● Exercise description
Copy verbatim the block of lines in the entries below whose first line contains "[332,529,409,545] (to appear)" and whose last line contains "(946, 1319) // -> (506, 456) none". Leave out all other lines.

● Material supplied

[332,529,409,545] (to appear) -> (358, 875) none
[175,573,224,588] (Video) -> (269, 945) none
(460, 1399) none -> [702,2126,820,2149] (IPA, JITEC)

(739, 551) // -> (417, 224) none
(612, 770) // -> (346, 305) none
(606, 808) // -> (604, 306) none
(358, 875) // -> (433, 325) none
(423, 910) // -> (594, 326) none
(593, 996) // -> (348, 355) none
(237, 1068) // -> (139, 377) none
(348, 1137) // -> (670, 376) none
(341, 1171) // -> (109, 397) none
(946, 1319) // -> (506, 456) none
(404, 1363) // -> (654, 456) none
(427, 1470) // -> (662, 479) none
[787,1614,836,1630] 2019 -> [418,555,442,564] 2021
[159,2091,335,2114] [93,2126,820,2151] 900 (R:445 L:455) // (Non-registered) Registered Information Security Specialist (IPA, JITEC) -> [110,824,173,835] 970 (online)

==

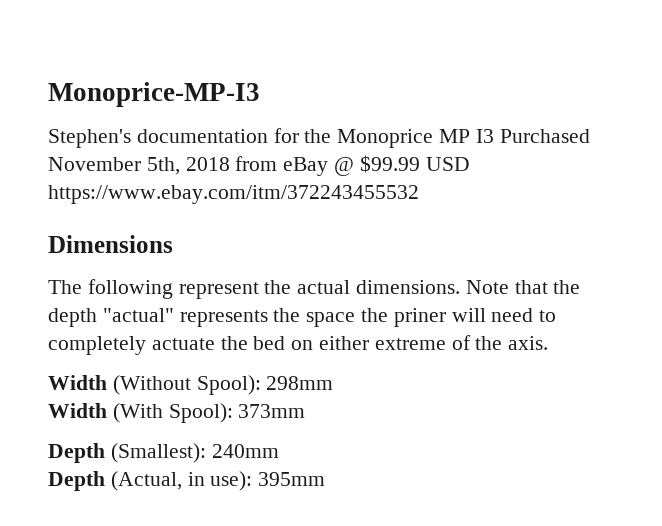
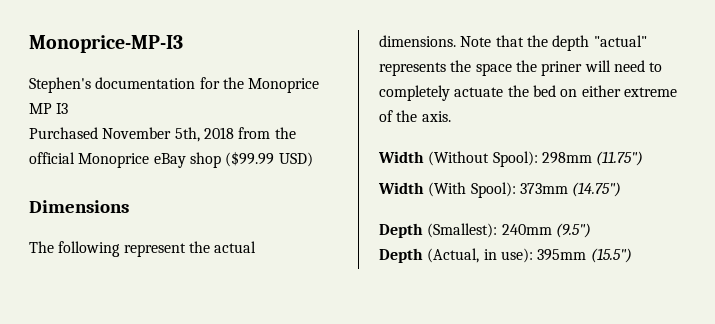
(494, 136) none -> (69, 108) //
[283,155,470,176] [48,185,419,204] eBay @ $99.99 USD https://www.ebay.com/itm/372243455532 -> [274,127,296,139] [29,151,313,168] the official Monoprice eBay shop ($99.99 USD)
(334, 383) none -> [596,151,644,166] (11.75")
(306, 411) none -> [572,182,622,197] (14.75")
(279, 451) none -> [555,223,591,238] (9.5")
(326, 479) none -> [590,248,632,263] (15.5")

* * *

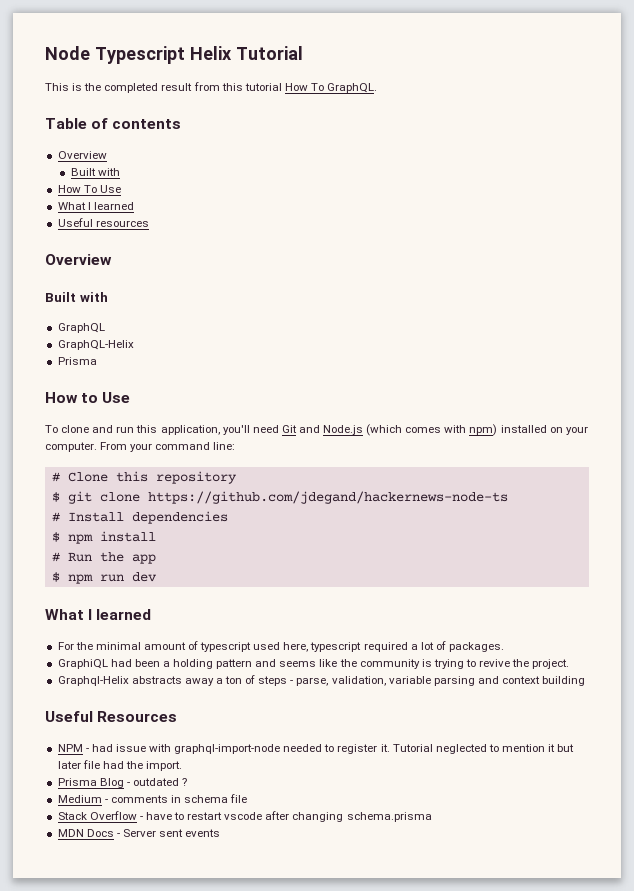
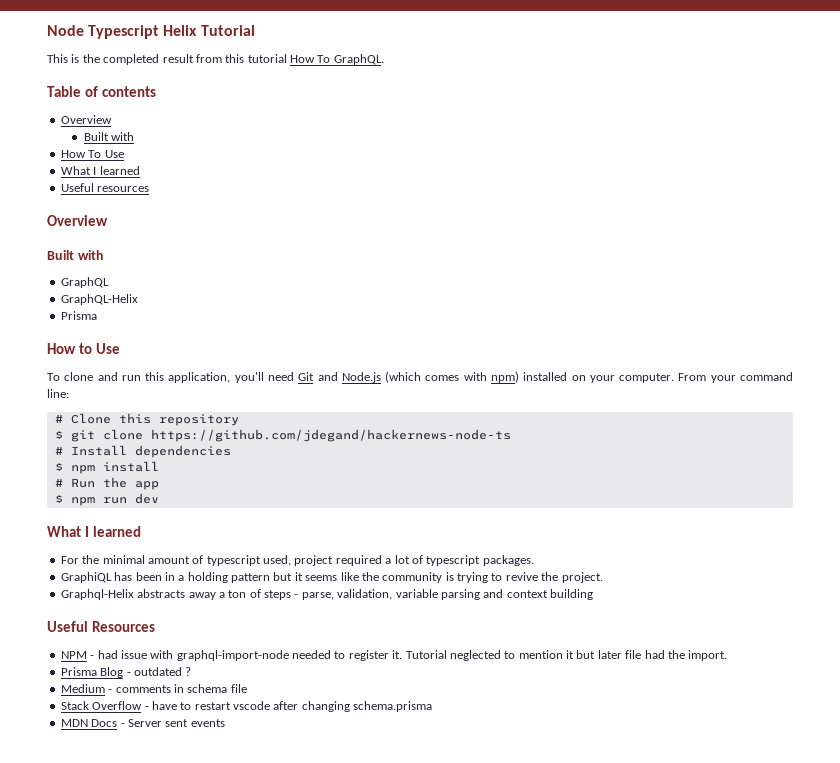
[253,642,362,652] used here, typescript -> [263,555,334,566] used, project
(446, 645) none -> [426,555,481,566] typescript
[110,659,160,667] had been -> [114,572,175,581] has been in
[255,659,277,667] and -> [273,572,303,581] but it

● Answer to this problem
[332,529,409,545] (to appear) -> (358, 875) none
[175,573,224,588] (Video) -> (269, 945) none
(460, 1399) none -> [702,2126,820,2149] (IPA, JITEC)

(739, 551) // -> (417, 224) none
(612, 770) // -> (346, 305) none
(606, 808) // -> (604, 306) none
(358, 875) // -> (433, 325) none
(423, 910) // -> (594, 326) none
(593, 996) // -> (348, 355) none
(237, 1068) // -> (139, 377) none
(348, 1137) // -> (670, 376) none
(341, 1171) // -> (109, 397) none
(946, 1319) // -> (506, 456) none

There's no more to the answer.